14ymedio, Havana, 17 February 2021 — The video was released on social networks on Tuesday night and just twelve hours later it already exceeded 200,000 views on YouTube. No one expected anything less: for the first time Gente de Zona, Yotuel Romero and Descemer Bueno, residents outside of Cuba, work in a collaboration with the musicians Maykel Castillo Osorbo and El Funky, on the island. Together, they turn the most necrophiliac motto of the Revolution and create a rebellious song: Patria y Vida (Homeland and Life).
The theme is, mainly, a tribute to the San Isidro Movement (MSI) and the protests it has triggered.
The artist Luis Manuel Otero Alcántara, leader of the MSI, who appears with Osorbo in the video hugging a Cuban flag, declares to 14ymedio that the most important thing about “this action” is “to draw attention to society, the Blacks of the San Isidro neighborhood, the Blacks of the Cerro neighborhood, those who stand in endless lines.” In his opinion, the video clip “helps to create that project of a country where these people feel identified, included.”
“They broke down our door, violated our temple and the world is aware that the San Isidro Movement continues to be in place,” says one of the verses of the song, in reference to the eviction that MSI suffered on November 26, after more than one week on hunger strike for the imprisonment of rapper Denis Solís, which was the trigger for the peaceful protest on November 27 in front of the Ministry of Culture.
The audiovisual, directed by the Cuban director Asiel Babastro, collects several moments of the repression that Cuban artists have suffered in recent months, both in acts of repudiation and in arbitrary arrests. It also includes, for example, a fragment of the protest carried out on Calle San Rafael by Luis Robles, who today is serving prison for the crime of “acts against the security of the State.”

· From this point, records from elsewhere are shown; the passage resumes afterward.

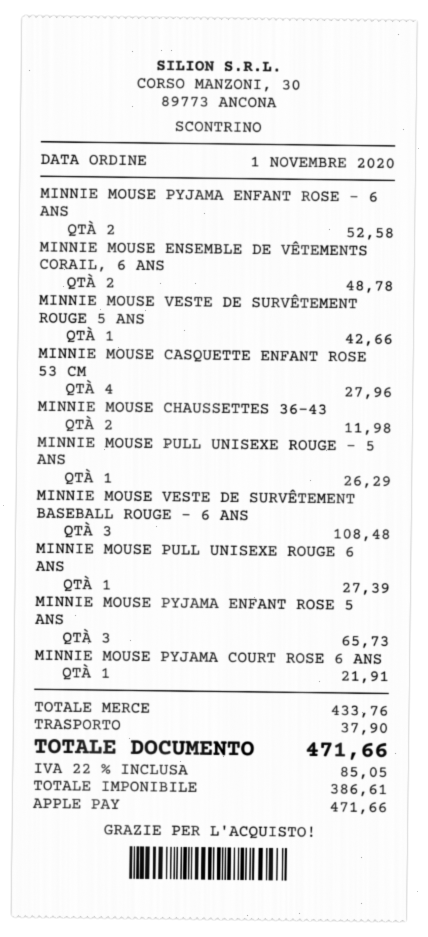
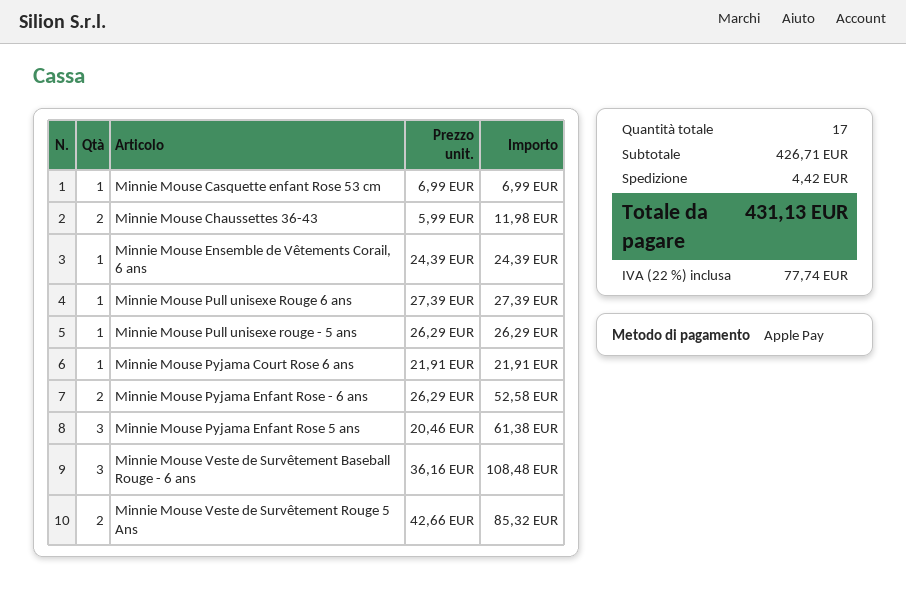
MINNIE MOUSE ENSEMBLE DE VÊTEMENTS CORAIL, 6 ANS: 2 for 48.78 -> 1 for 24.39
MINNIE MOUSE VESTE DE SURVÊTEMENT ROUGE 5 ANS: 1 for 42.66 -> 2 for 85.32
MINNIE MOUSE CASQUETTE ENFANT ROSE 53 CM: 4 for 27.96 -> 1 for 6.99
MINNIE MOUSE PYJAMA ENFANT ROSE 5 ANS: 3 for 65.73 -> 3 for 61.38
subtotal: 433.76 -> 426.71
shipping: 37.90 -> 4.42
tax: 22% = 85.05 -> 22% = 77.74
total: 471.66 -> 431.13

Note: The version of the video above is subtitled in English. The version below offers the options of choosing subtitles and seeing the lyrics in the original Spanish.
In addition, the theme denounces the precarious economic situation of the country. “What do we celebrate, if people are quickly exchanging Che Guevara and Martí for hard currency?” Sing the reggaeton players, alluding to the recent monetary reform and the creation by the Government of foreign currency stores to which most Cubans do not have access.
“No more lies, my people ask for freedom, no more doctrines. Let us no longer shout homeland or death but homeland and life,” Alexander Delgado, from Gente de Zona, is heard saying at another point in the song, which has raised a wave of support on the internet with the hashtag #PatriayVida.
In the live online presentation, the musicians sent a message of solidarity to the artist Luis Manuel Otero Alcántara, El Funky and Osorbo. They managed to establish contact with them, but very briefly because communication was cut off.
For Yotuel Romero, Patria y vida is “a song to freedom, a song to life, a song to love for our land, for our Cuba.”
“We cried making the song, making the video,” confesses Romero. “I want you to listen to the song, internalize it and say along with us: it’s over, the lie is over, the deception is over, the torture is over, the incarceration is over, the prison is over, not letting you be you is over.”
Descemer Bueno, for his part, claims to be “super happy to be making history” because for him this issue “marks a before and after” for the generations that follow. “People are already realizing what is happening and are feeling firsthand what the end of this dictatorship is going to be,” he predicts.
With a career full of successes in Cuba in the video clip universe, Asiel Babastro considers this work as “the icebreaker,”,by including artists censored in Cuba and having a rebellious discourse. The director said that it was a “tremendous responsibility” for him “to bring together these people who have been around the world.” The director also speaks of the importance of connecting “with the message of the song, with people who are doing real things to have the right to have rights.”
“I have always believed that a government that tells lies does not deserve to be there, I believe that the truth is for everyone, there is no need to go further, the video talks about that, it shows with the honesty of these artists, their speech, we want to have the right to think differently, to see a change,” he asserts.
The regime has not been long in replying to the viral video clip, in an article that, in line with the campaign carried out by the state media against the San Isidro Movement and the 27N, it tries to denigrate the authors of the song by calling them “moochers.”